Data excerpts

....

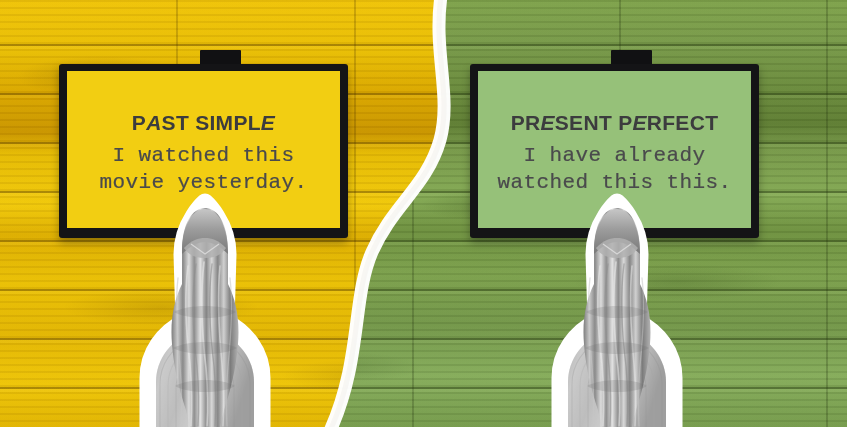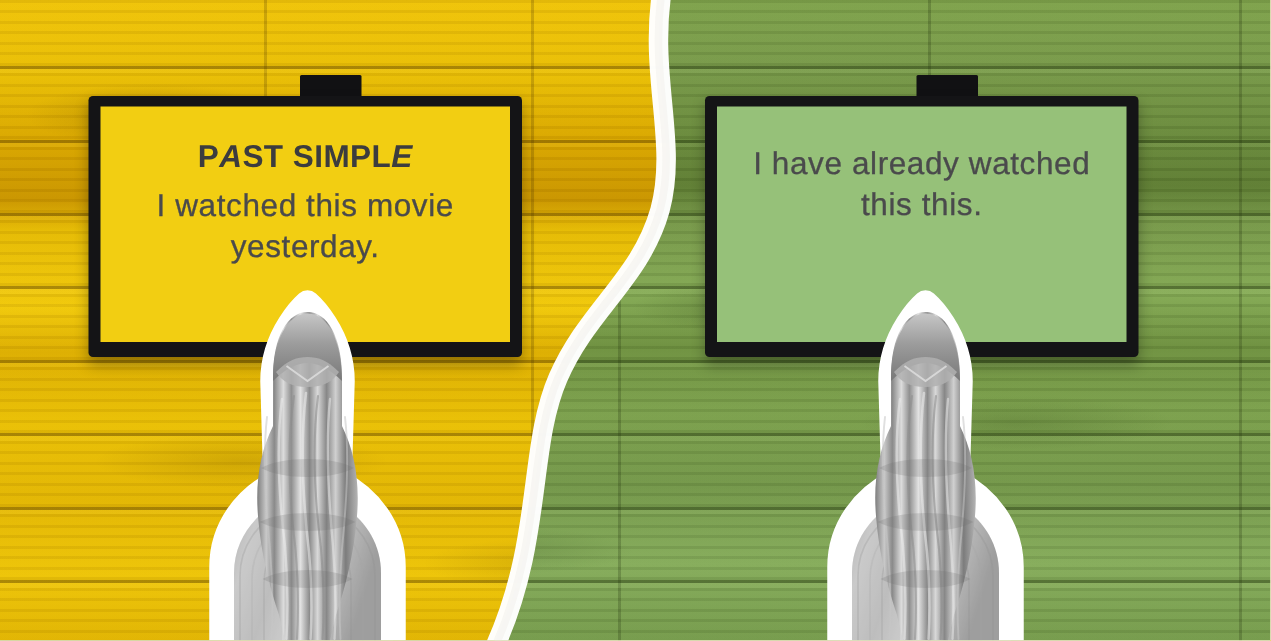--- a/index.html
+++ b/index.html
@@ -121,7 +121,7 @@
     left:8px;top:7px;right:8px;bottom:10px;
     display:flex;flex-direction:column;
     align-items:center;justify-content:flex-start;
-    padding-top:22px;
+    padding-top:40px;
     box-sizing:border-box;
     overflow:hidden;
   }

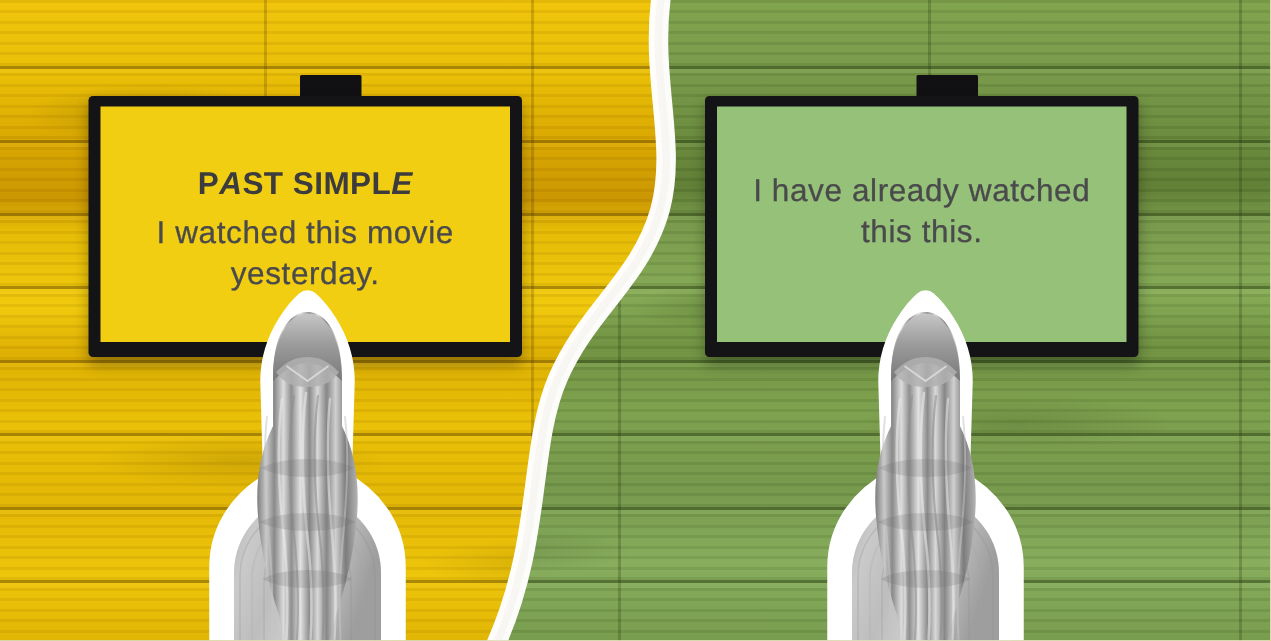--- a/index.html
+++ b/index.html
@@ -194,6 +194,9 @@
     <div class="tv-mount" style="left:141px; top:0px; width:41px; height:17px;"></div>
     <div class="tv-frame" style="left:0; top:14px; width:289px; height:174px;">
       <div class="tv-screen" style="background:#96C179;">
+        <div class="tv-title">
+          <span>PR</span><span class="slant">E</span><span>SENT P</span><span class="slant">E</span><span>RFECT</span>
+        </div>
         <div class="tv-body">I have already watched this this.</div>
       </div>
       <div class="tv-nub"></div>

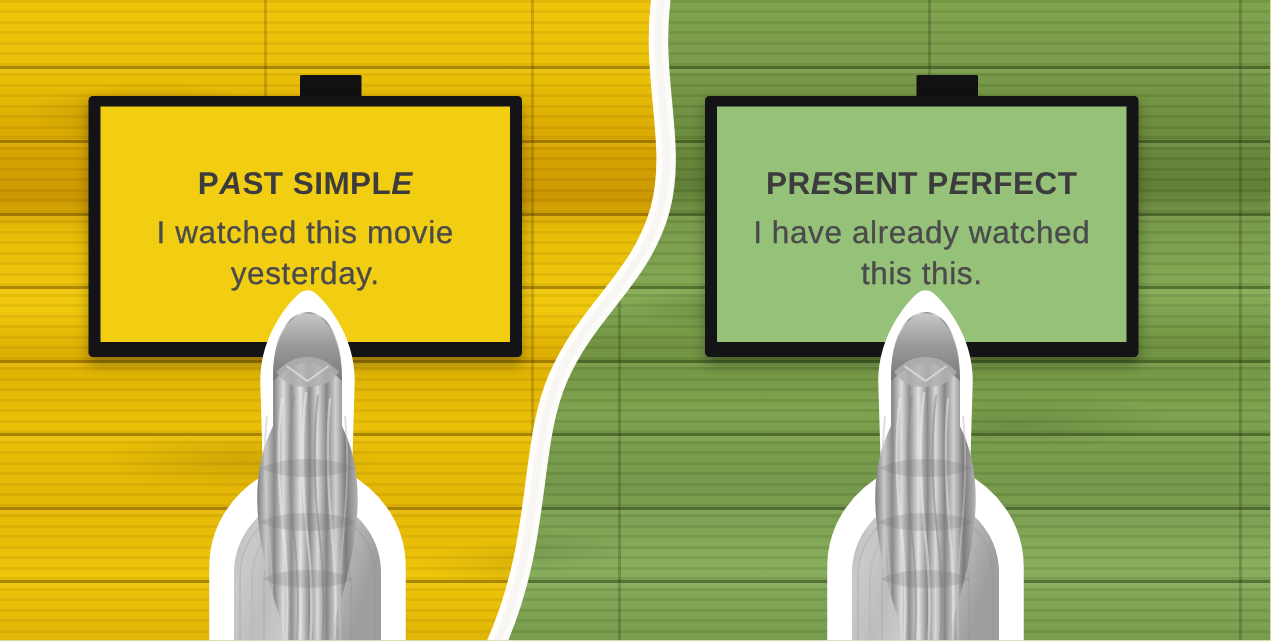--- a/index.html
+++ b/index.html
@@ -142,7 +142,7 @@
   .tv-title .slant{font-style:italic;}
 
   .tv-body{
-    font-family:Liberation Sans, sans-serif;
+    font-family:Liberation Mono, monospace;
     font-weight:300;
     font-size:21px;
     line-height:1.28;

....

» **Required work**: Show the lines above with "class".

» **Reply to the exercise**:
     <div class="tv-mount" style="left:141px; top:0px; width:41px; height:17px;"></div>
     <div class="tv-frame" style="left:0; top:14px; width:289px; height:174px;">
       <div class="tv-screen" style="background:#96C179;">
+        <div class="tv-title">
+          <span>PR</span><span class="slant">E</span><span>SENT P</span><span class="slant">E</span><span>RFECT</span>
         <div class="tv-body">I have already watched this this.</div>
       <div class="tv-nub"></div>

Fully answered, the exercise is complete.